I had to do a few more things to make it work under python 3.5. I'm not very familiar with writing python 2 backward compatible, especially re. encodings so no PR at this stage. That being said, @josemiotto, any reason why you dump the limit, pdf and cdf data this way instead of using a pickle, json file or a shelve or numpy.savez? That would bypass this issue in a transparent way, allows built-in compression in the case of savez, etc...

josemiotto commented 7 years ago

Hi, thanks for the interest, I should definitively take a look at these issues.

Honestly, the dump of the data is something inherited from the previous version of the code. It is in deed somewhat odd, but, it is very fast; in fact, pickle is the slowest methods, json is very good, but the data is very structured (is a matrix after all, for all the alpha, beta combinations), and this thing works better.

Only recently I began working with python 3, and I see that is superior in handling the different encodings. I will check the shelve and numpy.savez and come back with a solution.

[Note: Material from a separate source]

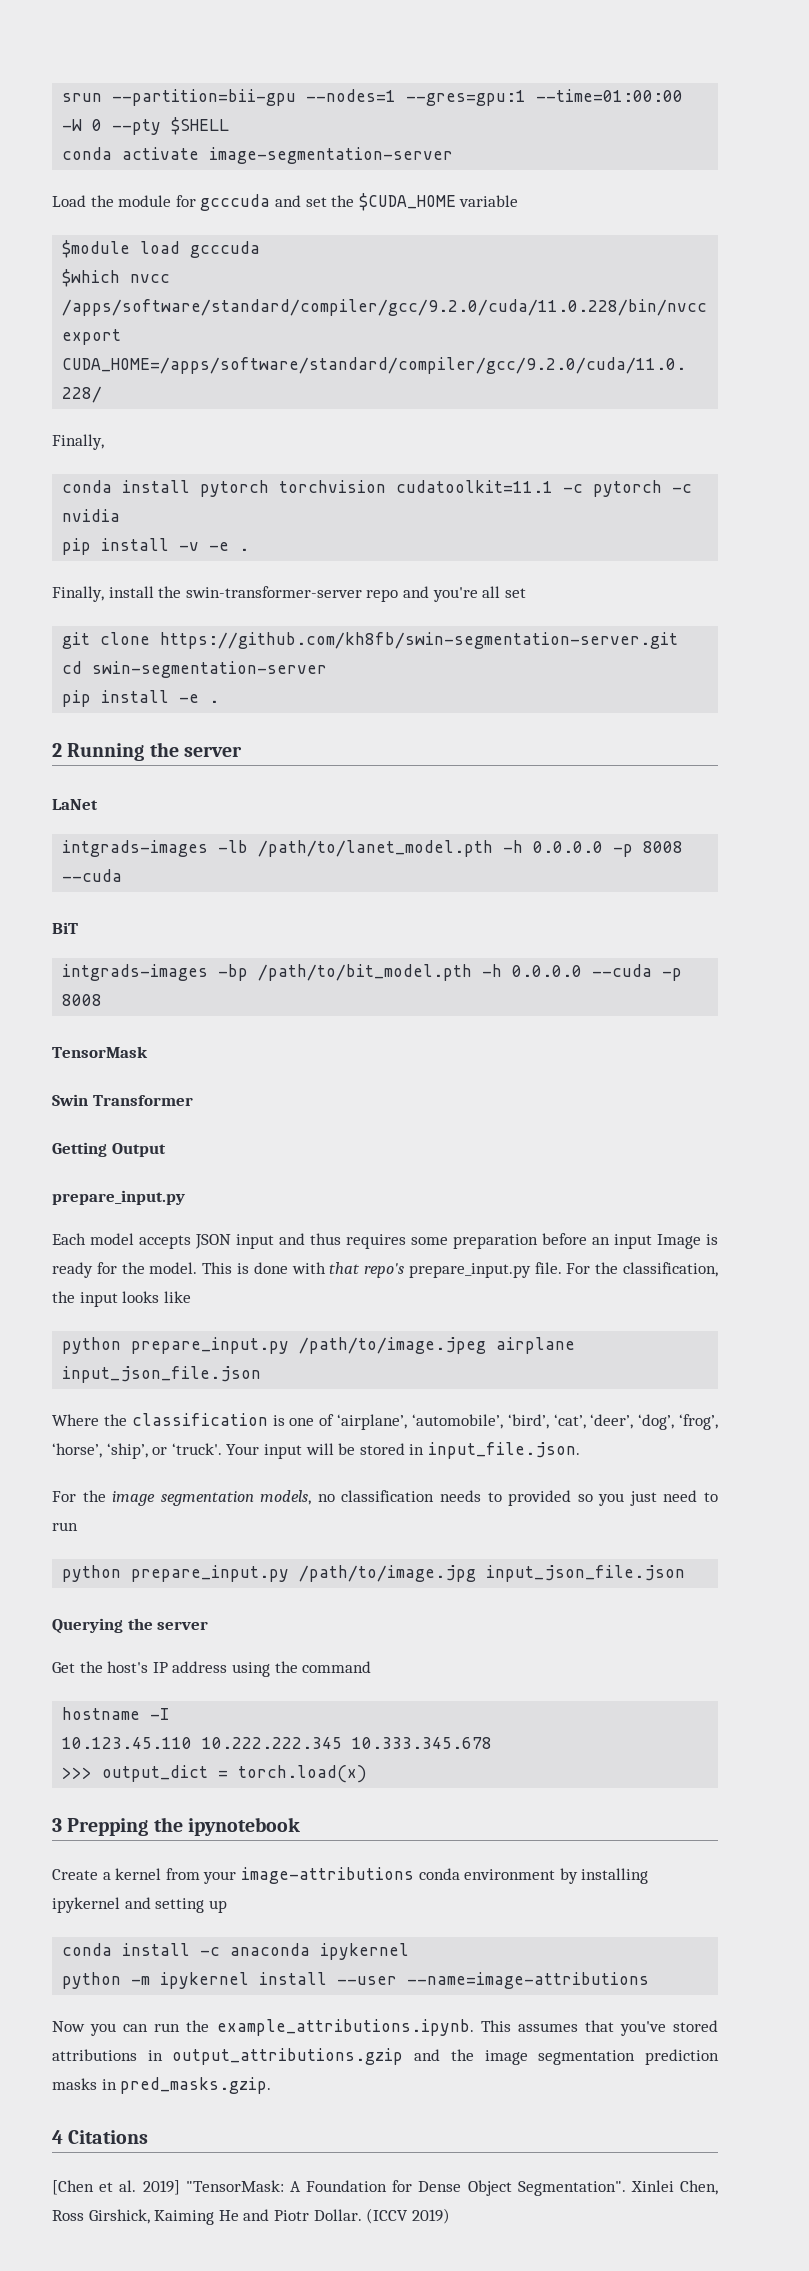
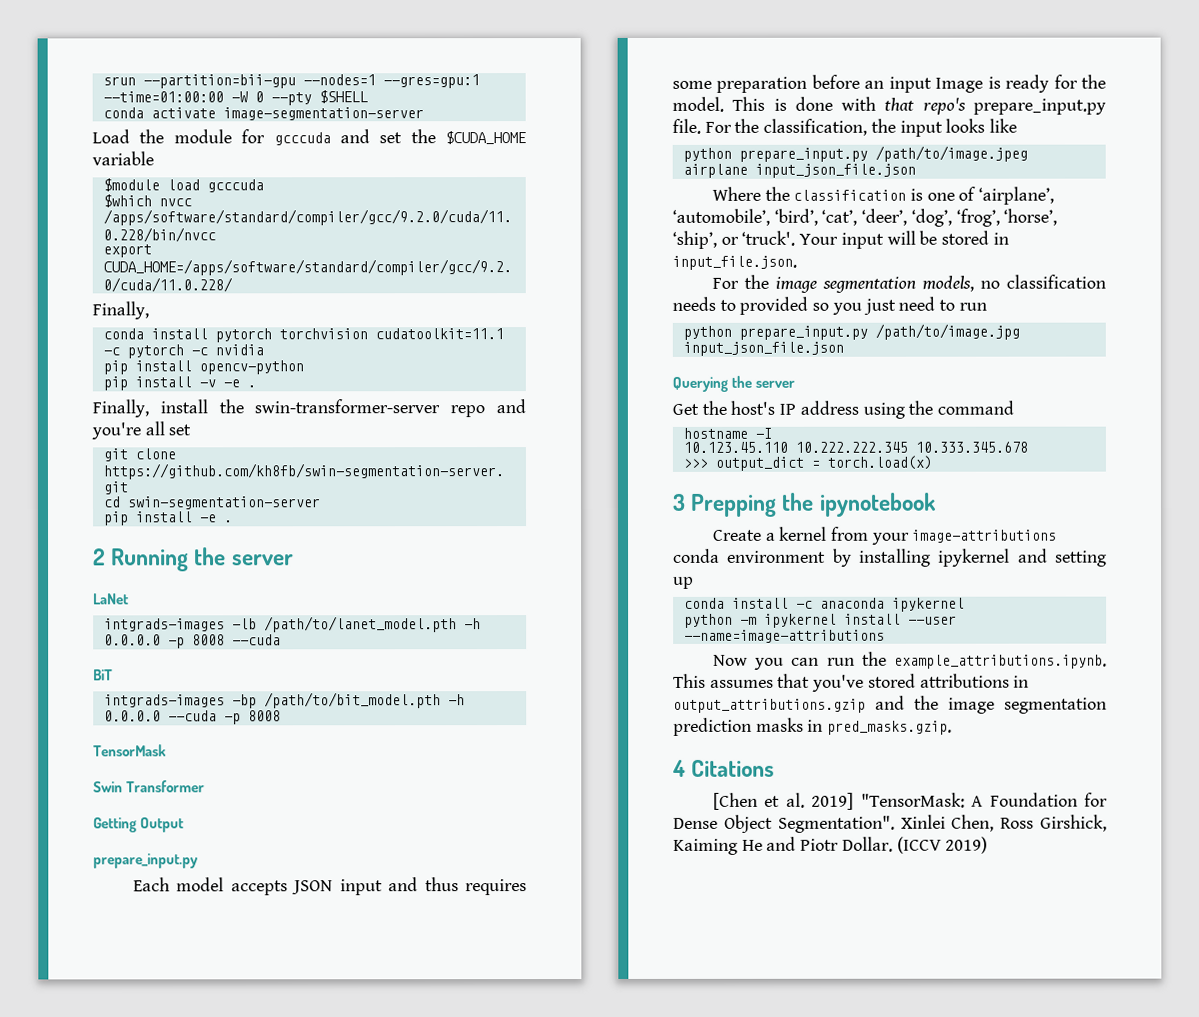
(121, 515) none -> [102,360,304,375] // pip install opencv-python

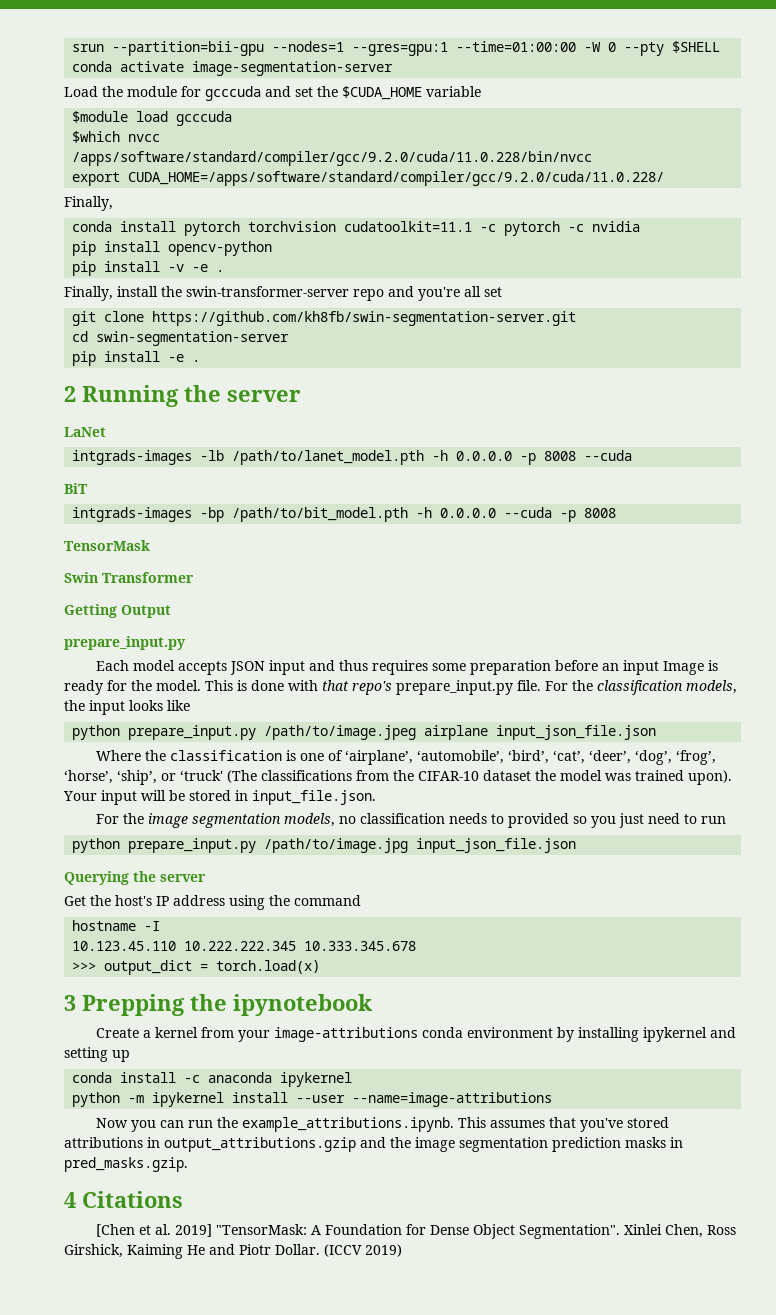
[763,118,868,136] classification, -> [597,680,737,695] classification models,
[741,230,796,246] ‘truck'. -> [180,770,732,785] ‘truck' (The classifications from the CIFAR-10 dataset the model was trained upon).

best regards, and thanks Jose

On Fri, Feb 17, 2017 at 1:43 AM, Alexandre Avanian <notifications@github.com

wrote:

I had to do a few more things to make it work under python 3.5. I'm not very familiar with writing python 2 backward compatible, especially re. encodings so no PR at this stage. That being said, @josemiotto https://github.com/josemiotto, any reason why you dump the limit, pdf and cdf data this way instead of using a pickle, json file or a shelve or numpy.savez? That would bypass this issue in a transparent way, allows built-in compression in the case of savez, etc...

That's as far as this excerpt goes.